::: Records for this exercise :::

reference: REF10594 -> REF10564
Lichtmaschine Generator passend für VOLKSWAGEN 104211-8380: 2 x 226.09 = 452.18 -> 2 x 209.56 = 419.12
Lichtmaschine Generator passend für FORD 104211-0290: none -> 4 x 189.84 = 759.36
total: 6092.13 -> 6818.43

:::
::: Records for this exercise :::

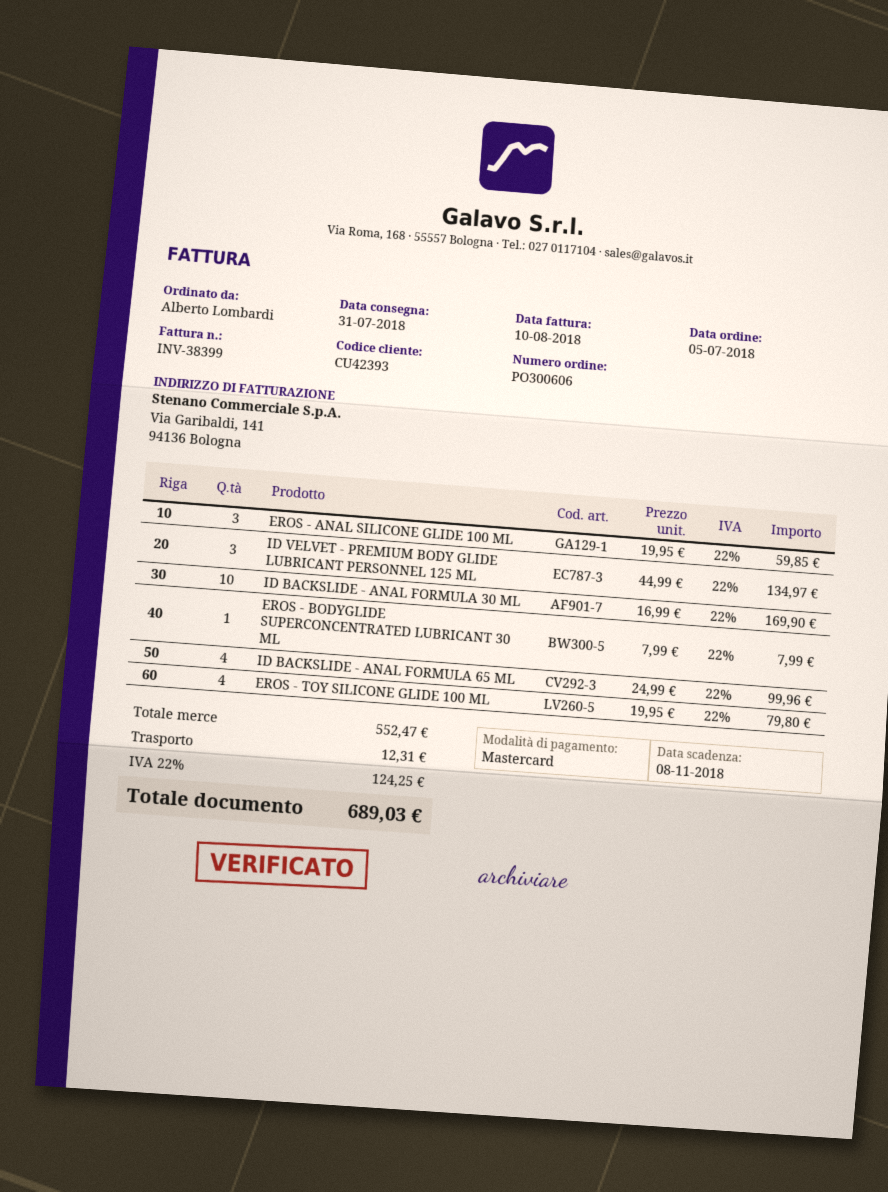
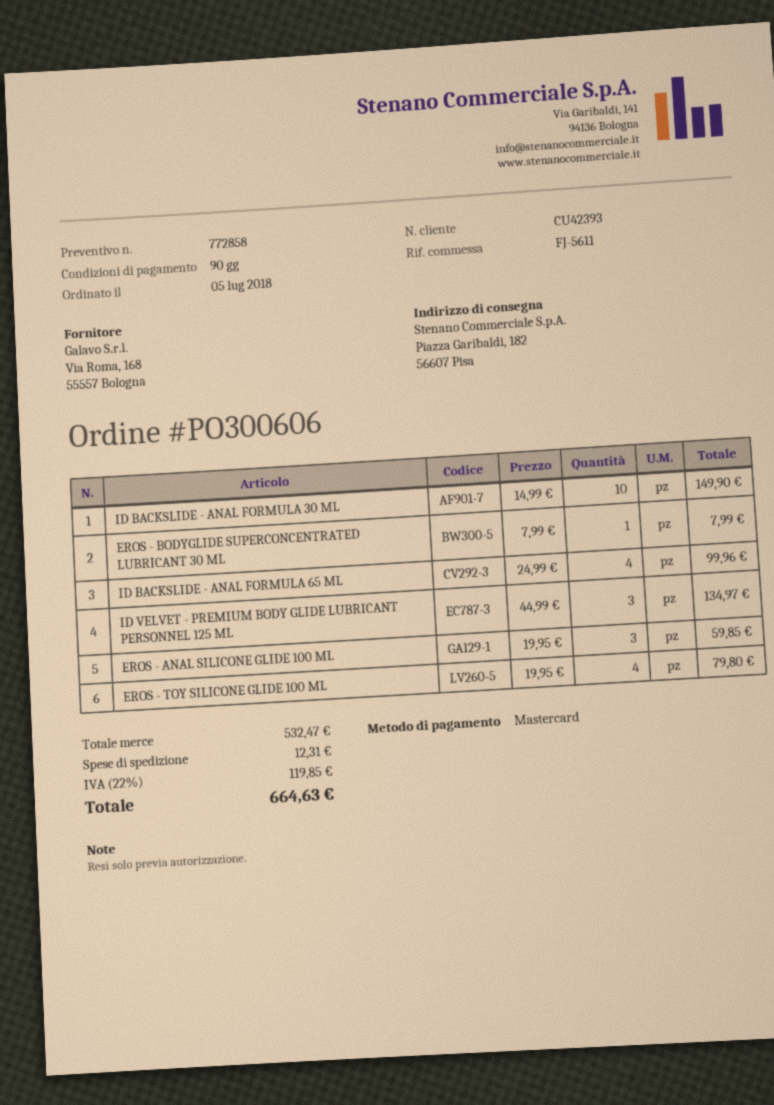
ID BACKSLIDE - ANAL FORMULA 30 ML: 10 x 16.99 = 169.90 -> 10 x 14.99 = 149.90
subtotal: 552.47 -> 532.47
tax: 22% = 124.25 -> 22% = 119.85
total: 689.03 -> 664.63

:::

● **Work order**:
Take the lines above from the one containing "subtotal: 552.47 -> 532.47" down to the one containing "total: 689.03 -> 664.63", and transcribe them exactly, both ends included.

● **Completed task**:
subtotal: 552.47 -> 532.47
tax: 22% = 124.25 -> 22% = 119.85
total: 689.03 -> 664.63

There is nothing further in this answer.